**EXERCISE:**
In the records below, find the line with "total: 10916.44 -> 10912.73", then retype it and every following line exactly, stopping after the line with "PARKETT 14 PRS". Leave the pictures out.
━━━ RECORDS SUPPLIED ━━━
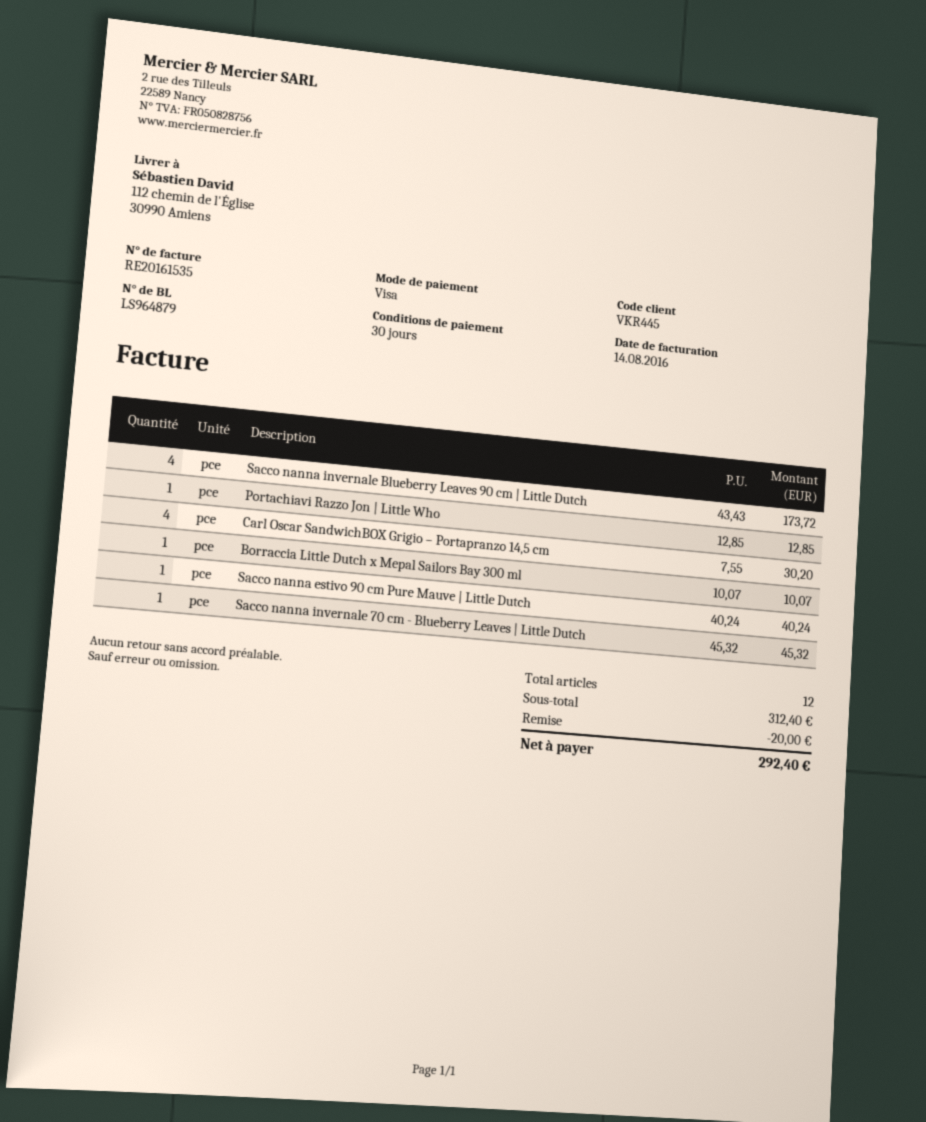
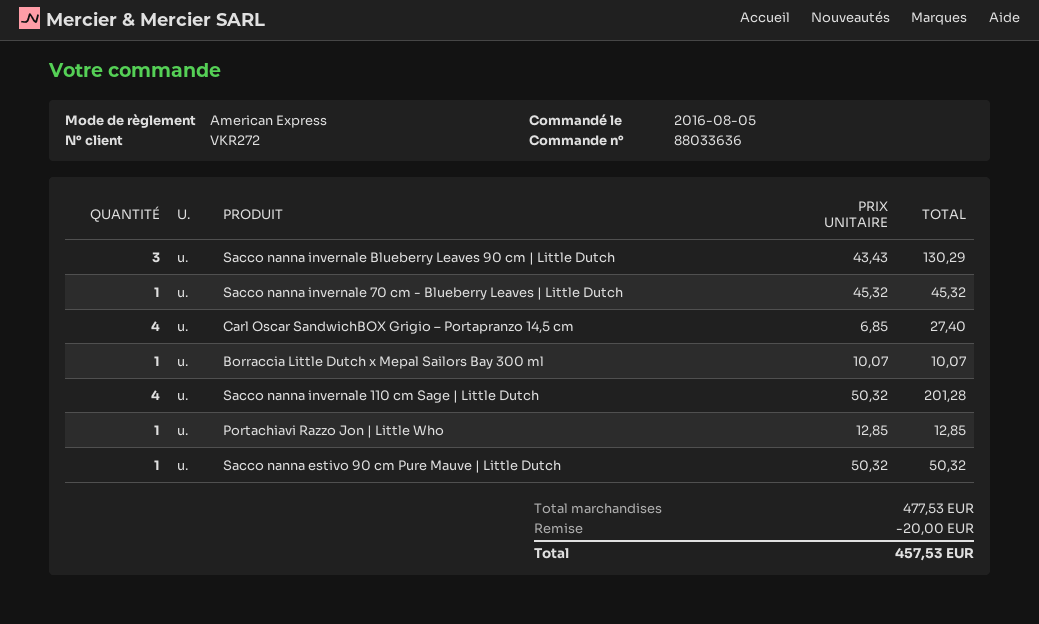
customer number: VKR445 -> VKR272
payment method: Visa -> American Express
Sacco nanna invernale Blueberry Leaves 90 cm | Little Dutch: 4 x 43.43 = 173.72 -> 3 x 43.43 = 130.29
Carl Oscar SandwichBOX Grigio – Portapranzo 14,5 cm: 4 x 7.55 = 30.20 -> 4 x 6.85 = 27.40
Sacco nanna estivo 90 cm Pure Mauve | Little Dutch: 1 x 40.24 = 40.24 -> 1 x 50.32 = 50.32
Sacco nanna invernale 110 cm Sage | Little Dutch: none -> 4 x 50.32 = 201.28
subtotal: 312.40 -> 477.53
total: 292.40 -> 457.53

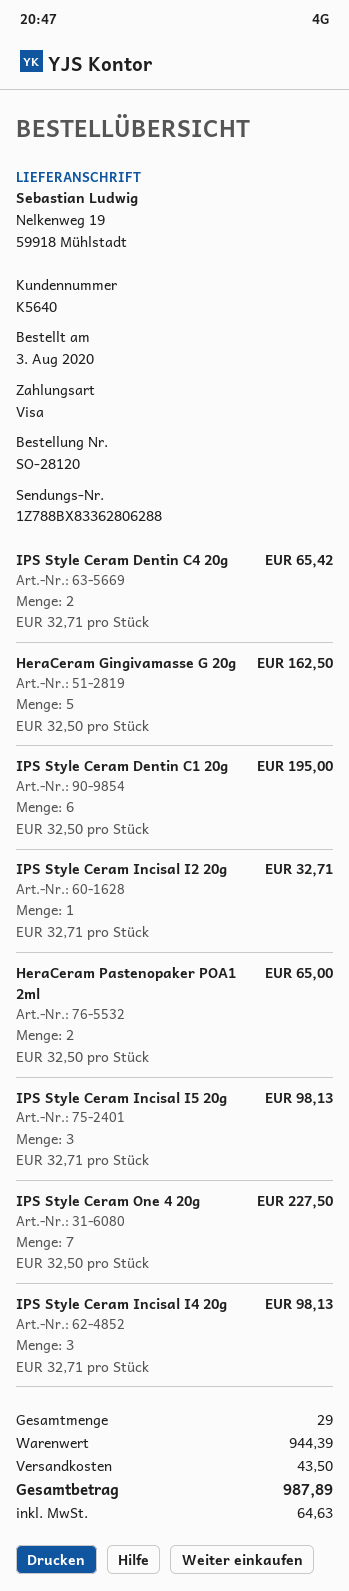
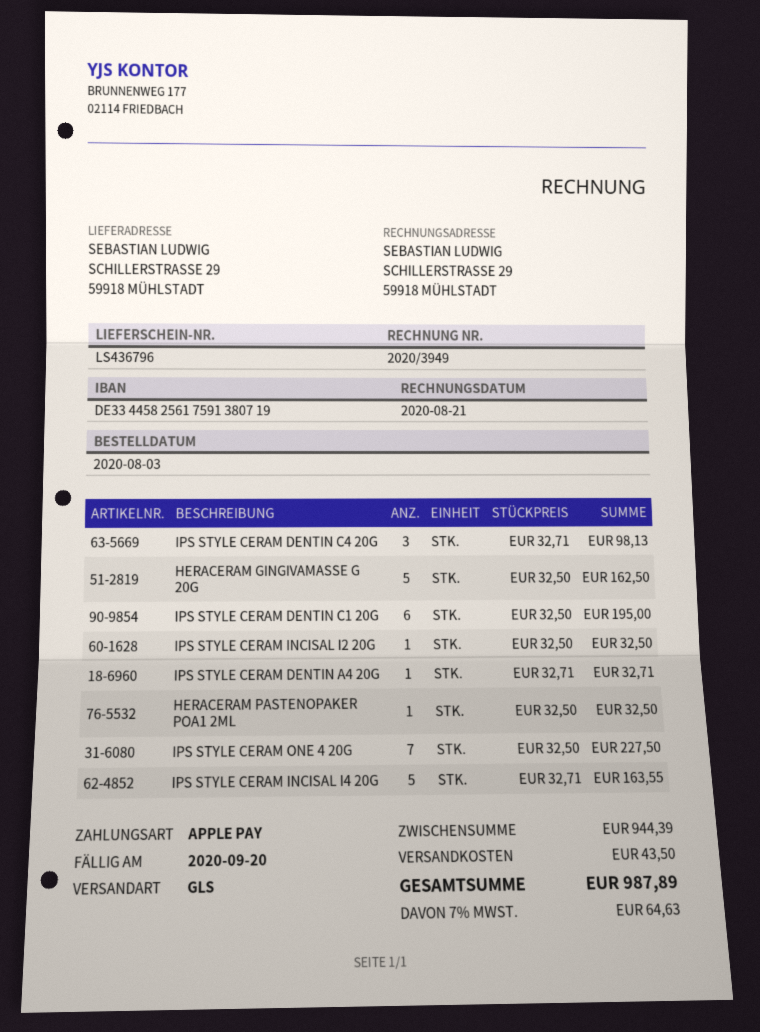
payment method: Visa -> Apple Pay
ship to: Nelkenweg 19, 59918 Mühlstadt -> SCHILLERSTRASSE 29, 59918 MÜHLSTADT
IPS Style Ceram Dentin C4 20g: 2 x 32.71 = 65.42 -> 3 x 32.71 = 98.13
IPS Style Ceram Incisal I2 20g: 1 x 32.71 = 32.71 -> 1 x 32.50 = 32.50
HeraCeram Pastenopaker POA1 2ml: 2 x 32.50 = 65.00 -> 1 x 32.50 = 32.50
IPS Style Ceram Incisal I5 20g: 3 x 32.71 = 98.13 -> none
IPS Style Ceram Incisal I4 20g: 3 x 32.71 = 98.13 -> 5 x 32.71 = 163.55
IPS STYLE CERAM DENTIN A4 20G: none -> 1 x 32.71 = 32.71

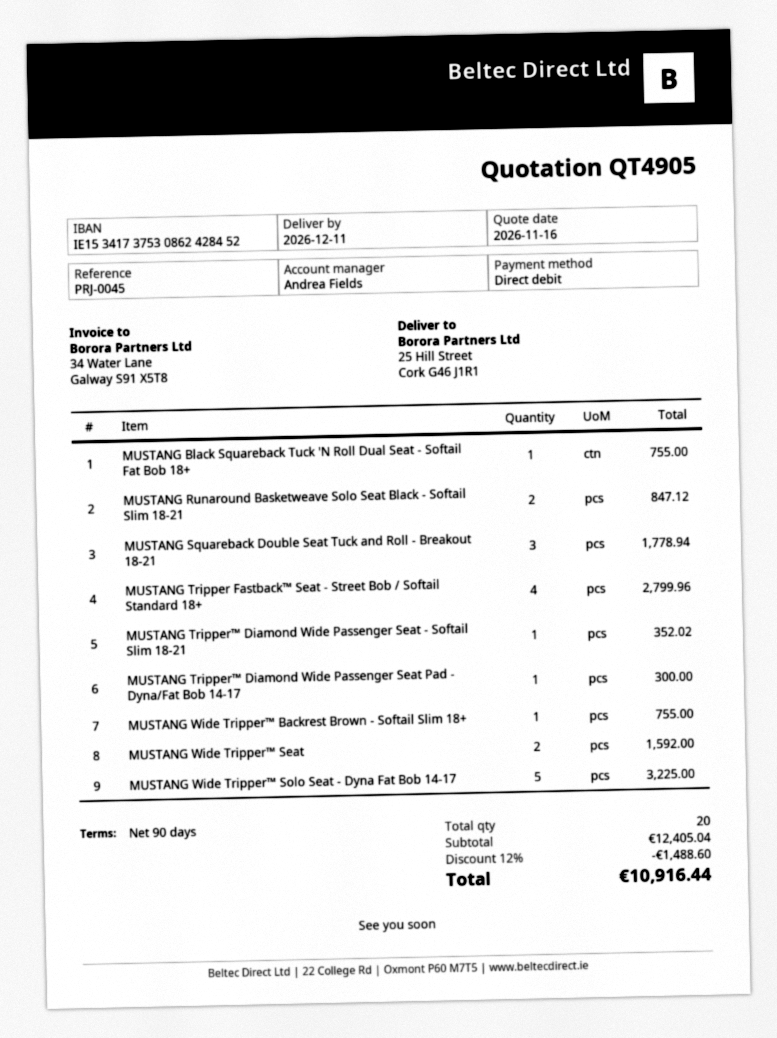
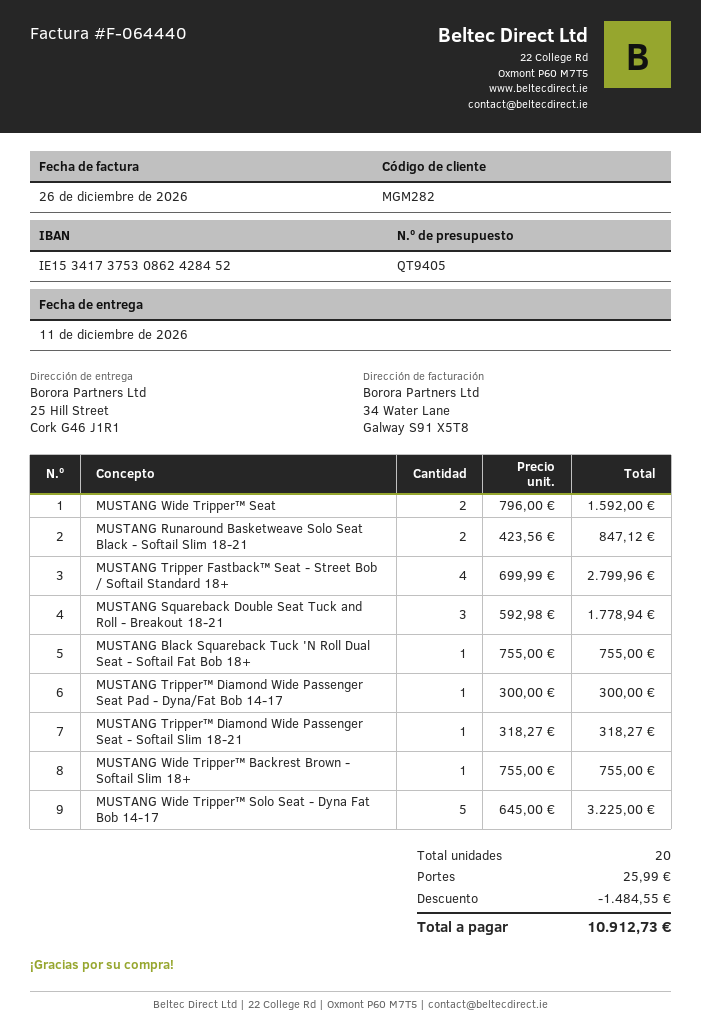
quote number: QT4905 -> QT9405
MUSTANG Tripper™ Diamond Wide Passenger Seat - Softail Slim 18-21: 1 for 352.02 -> 1 for 318.27
discount: 1488.60 -> 1484.55
shipping: none -> 25.99
total: 10916.44 -> 10912.73

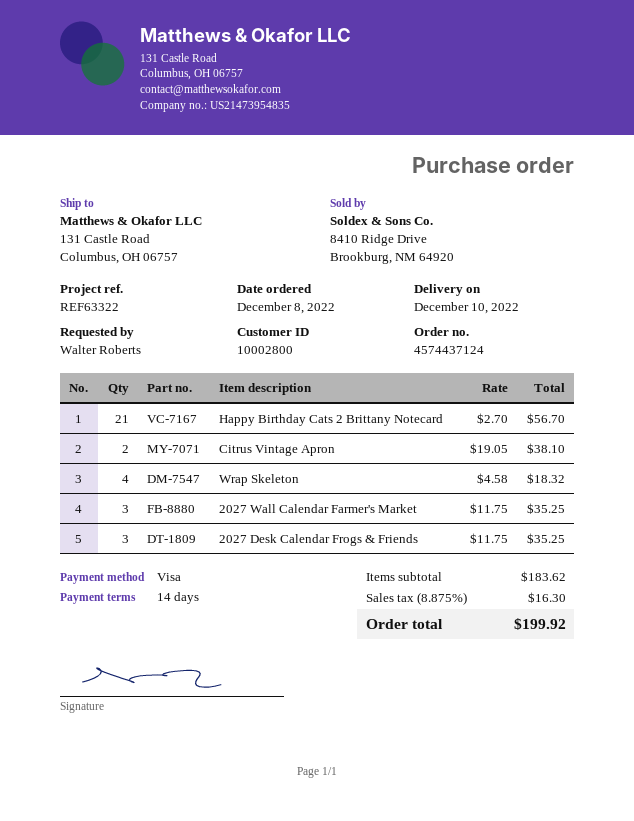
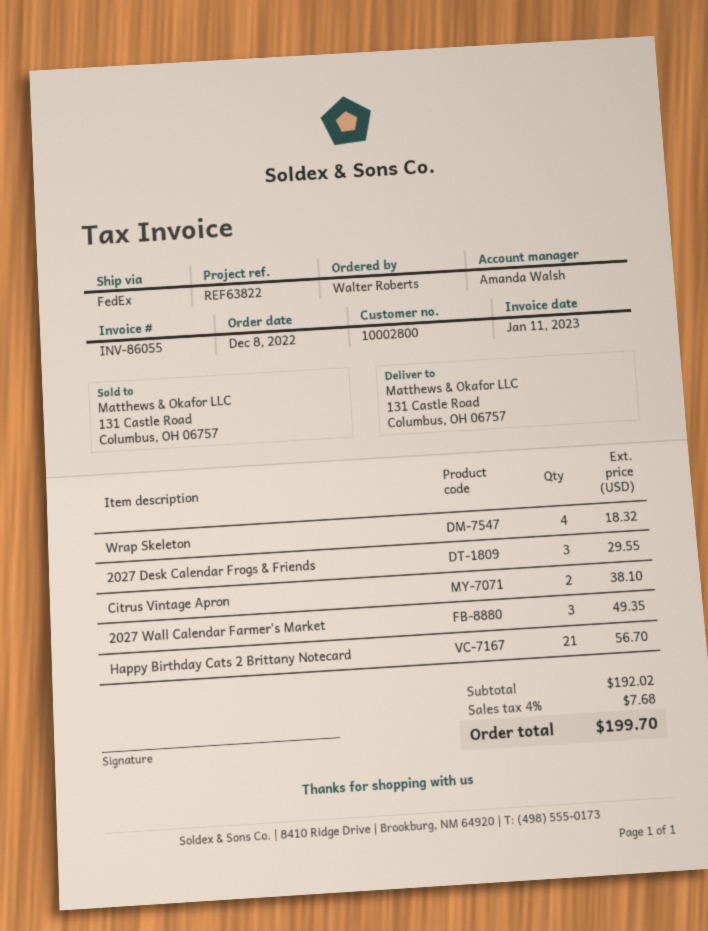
reference: REF63322 -> REF63822
2027 Wall Calendar Farmer's Market: 3 for 35.25 -> 3 for 49.35
2027 Desk Calendar Frogs & Friends: 3 for 35.25 -> 3 for 29.55
subtotal: 183.62 -> 192.02
tax: 8.875% = 16.30 -> 4% = 7.68
total: 199.92 -> 199.70

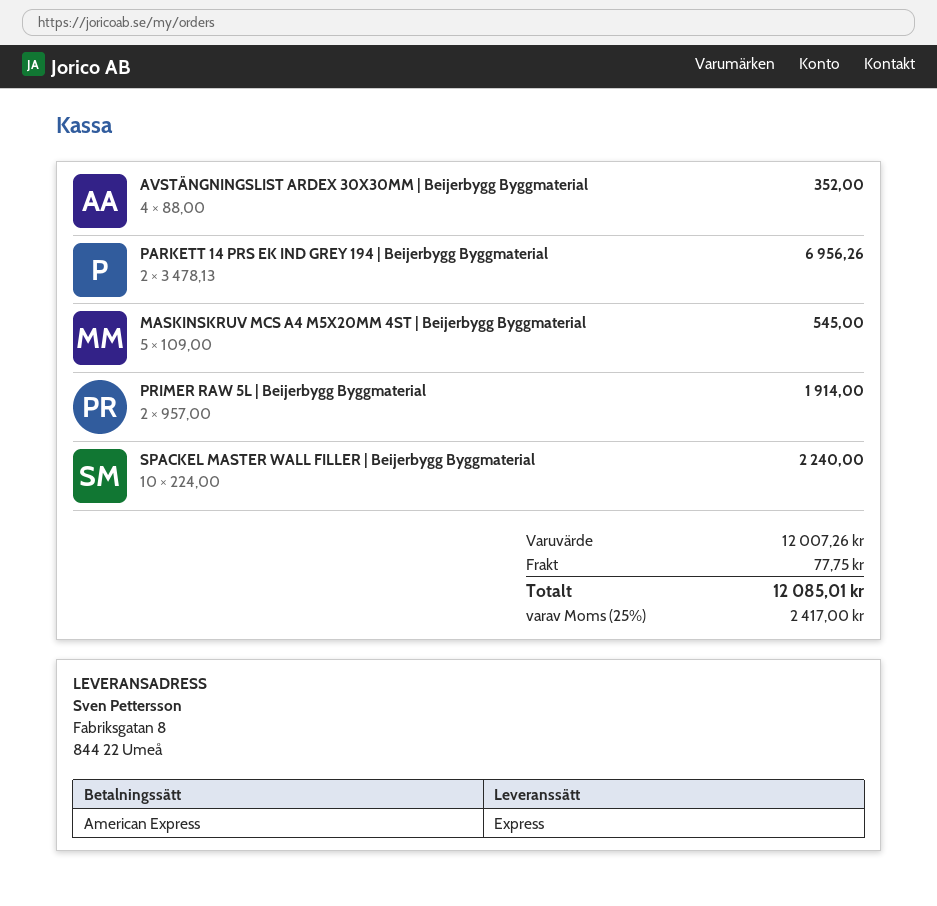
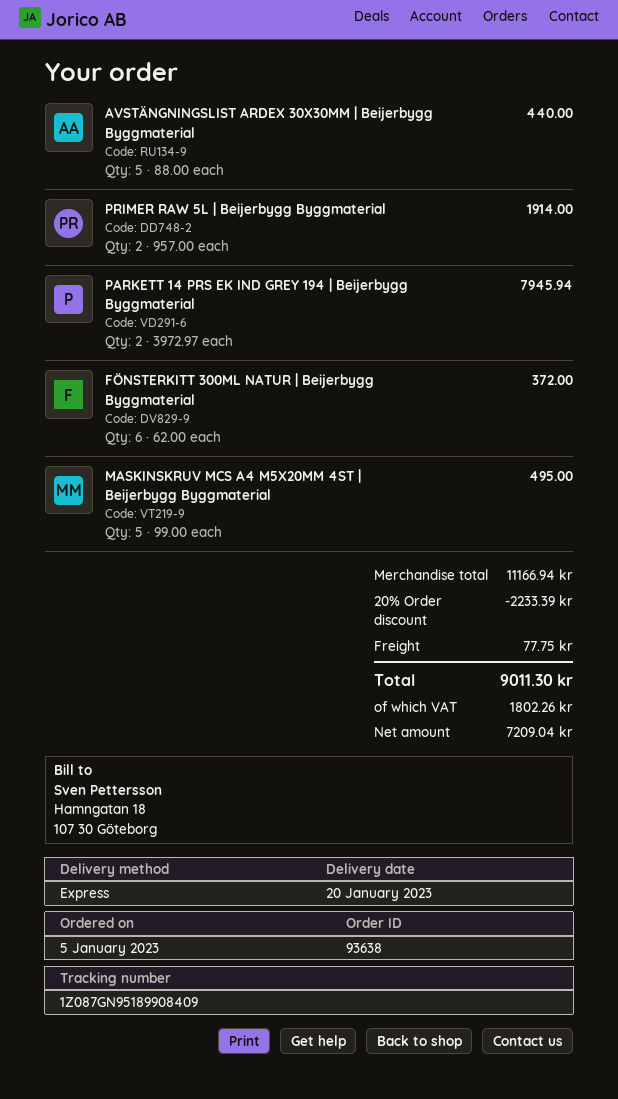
AVSTÄNGNINGSLIST ARDEX 30X30MM | Beijerbygg Byggmaterial: 4 x 88.00 = 352.00 -> 5 x 88.00 = 440.00
PARKETT 14 PRS EK IND GREY 194 | Beijerbygg Byggmaterial: 2 x 3478.13 = 6956.26 -> 2 x 3972.97 = 7945.94
MASKINSKRUV MCS A4 M5X20MM 4ST | Beijerbygg Byggmaterial: 5 x 109.00 = 545.00 -> 5 x 99.00 = 495.00
SPACKEL MASTER WALL FILLER | Beijerbygg Byggmaterial: 10 x 224.00 = 2240.00 -> none
FÖNSTERKITT 300ML NATUR | Beijerbygg Byggmaterial: none -> 6 x 62.00 = 372.00
subtotal: 12007.26 -> 11166.94
discount: none -> 20% = 2233.39
tax: 2417.00 -> 1802.26
total: 12085.01 -> 9011.30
━━━
**PROBLEM SOLUTION:**
total: 10916.44 -> 10912.73

reference: REF63322 -> REF63822
2027 Wall Calendar Farmer's Market: 3 for 35.25 -> 3 for 49.35
2027 Desk Calendar Frogs & Friends: 3 for 35.25 -> 3 for 29.55
subtotal: 183.62 -> 192.02
tax: 8.875% = 16.30 -> 4% = 7.68
total: 199.92 -> 199.70

AVSTÄNGNINGSLIST ARDEX 30X30MM | Beijerbygg Byggmaterial: 4 x 88.00 = 352.00 -> 5 x 88.00 = 440.00
PARKETT 14 PRS EK IND GREY 194 | Beijerbygg Byggmaterial: 2 x 3478.13 = 6956.26 -> 2 x 3972.97 = 7945.94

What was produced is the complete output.